From one of the links I posted...


> Installing Media Booster
> 
> Media Booster offers to install itself the first time you come across a compatible media file on the Web.


I'm guessing you probably said 'yes' although you perhaps did not realise what this was?


----------



## Zealex

*Re: Woah woah woah! some werid program installed on my computer!*



Glaswegian said:


> From one of the links I posted...
> 
> 
> I'm guessing you probably said 'yes' although you perhaps did not realise what this was?


i did read that, i dont get what you mean by it just installs itself when there is a media file on the web, i dont download music.i use CD's


----------



## Glaswegian

*Re: Woah woah woah! some werid program installed on my computer!*

This relates more to video - other than what the website says, I have no idea how it was installed on your system. Did you manage to uninstall?


----------



## Zealex

*Re: Woah woah woah! some werid program installed on my computer!*

Yes. I did, i used Revo Uninstaller and it removed some left over registry things too.


----------



## Glaswegian

*Re: Woah woah woah! some werid program installed on my computer!*

All should be well - the programme appears to be legit, so hopefully nothing else was installed. Make sure you run an AV or anti spyware scan as a precaution.


----------



## SkirMernet

*Re: Woah woah woah! some werid program installed on my computer!*

it also is used by a company called nexon to let you download their free game's client, like in my case, combat arms. no harm in this program, no worries, and you might want to leave it there for future downloads of that game's patches.

hope it helps


----------



## 1true3

*Re: Woah woah woah! some werid program installed on my computer!*

I got the same thing when I installed the NBC Direct program which allows HD downloads from the NBC website. It is used with other sites as well and did not alert ESET, Malwarebytes or Panda.


----------



## Zealex

*Re: Woah woah woah! some werid program installed on my computer!*

ah combat arms that explains it! thanks bro, yeah now its def gone i hate nexon.
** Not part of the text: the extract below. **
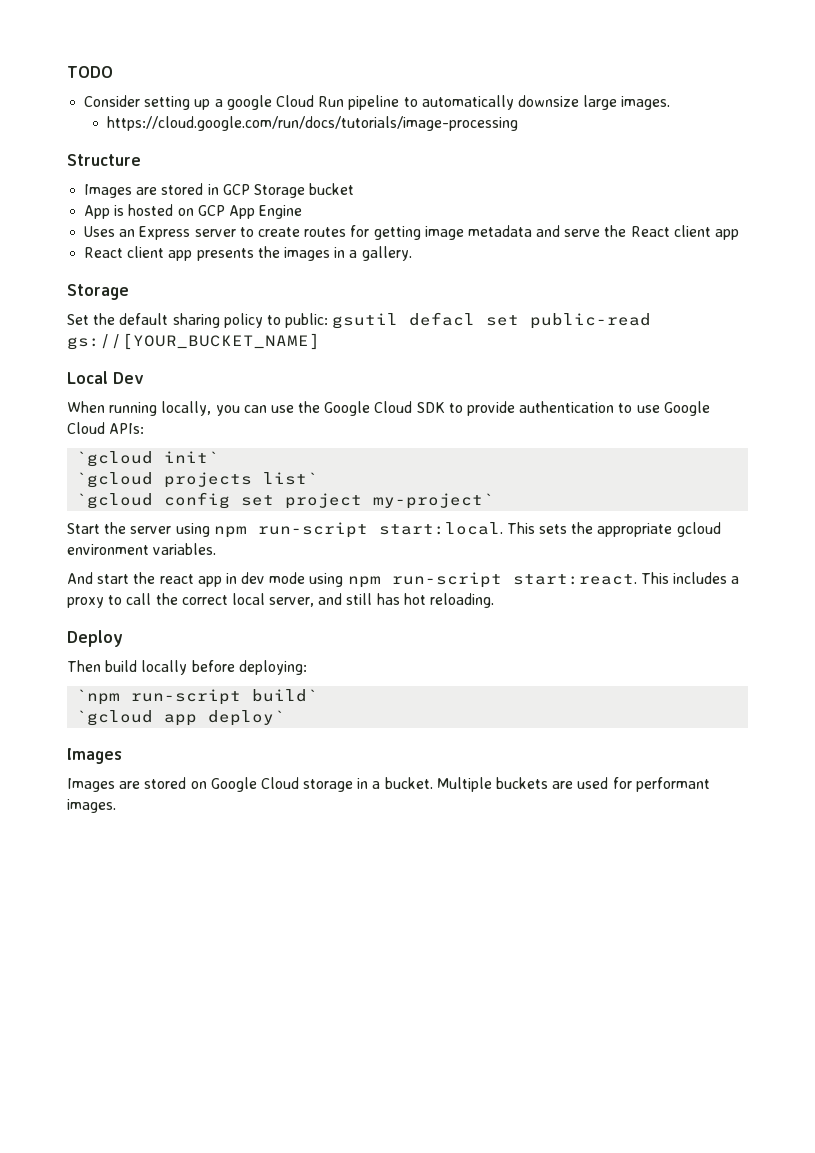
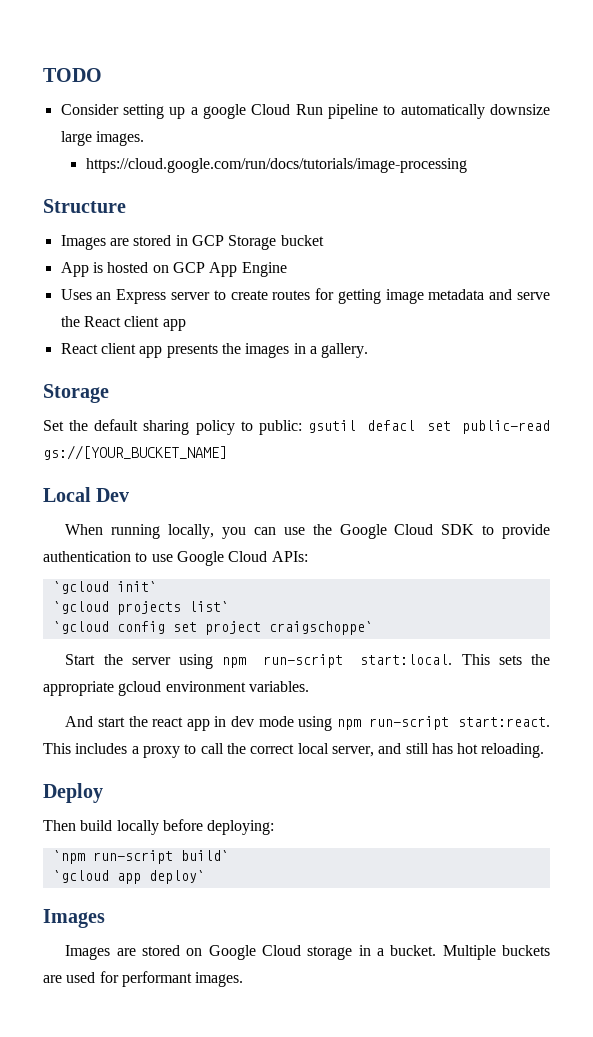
- `gcloud config set project my-project`
+ `gcloud config set project craigschoppe`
I'm not saying more cause I don't want to discuss it.


----------



## BigDumbRedneck

*Re: Woah woah woah! some werid program installed on my computer!*

All I know is something was sucking bandwidth, my modem was going nuts with nothing running...
Opened tskmgr, found Pando and deleted it, nothing is sucking bandwidth now!
I am playing Lord of the Rings online-free, maybe thats where it came from.

BDR


----------



## Xenochrist

*Re: Woah woah woah! some werid program installed on my computer!*

I had the same issue as above.

for the past few days i have been downloading lotro

according to the guys at my ISP, this program was using ALL of my bandwidth for about 12 hours.

the only question i have after removing this thing, is why was it doing it? i mean what was it downloading or streaming?


----------



## baseisdead

*Re: Woah woah woah! some werid program installed on my computer!*

just a quick update on this one, some of the games that install Pando without your knowledge are:

League of Legends
Lotr
all nexon products
(i'm sure there are plenty more)

It''s unclear, but it looks like when running the pando client will use your bandwidth to share the files of the game you downloaded to other people downloading the same games.

I'm guessing that the companies license the software from pando, and include the p2p networking agreement in the tos somewhere, bypassing the need to tell you directly that another program is being installed and what it''s doing.

I understand the need to share data like this, these being small and often free 2 play games, but this just smacks of underhandedness. 

I have made the decision to uninstall all games that use pando software.


----------



## EnkryptedSpirit

FlyFF and I think DnD online uses that..or DnD did at least but FlyFF for sure.
But yeah, as previously stated, Its safe to remove :wink:

Greets, Mike


----------



## Basementgeek

Since this thread started a couple of years ago, I will close it now.

Anybody that has questions, along this line, please start a new topic.

BG


----------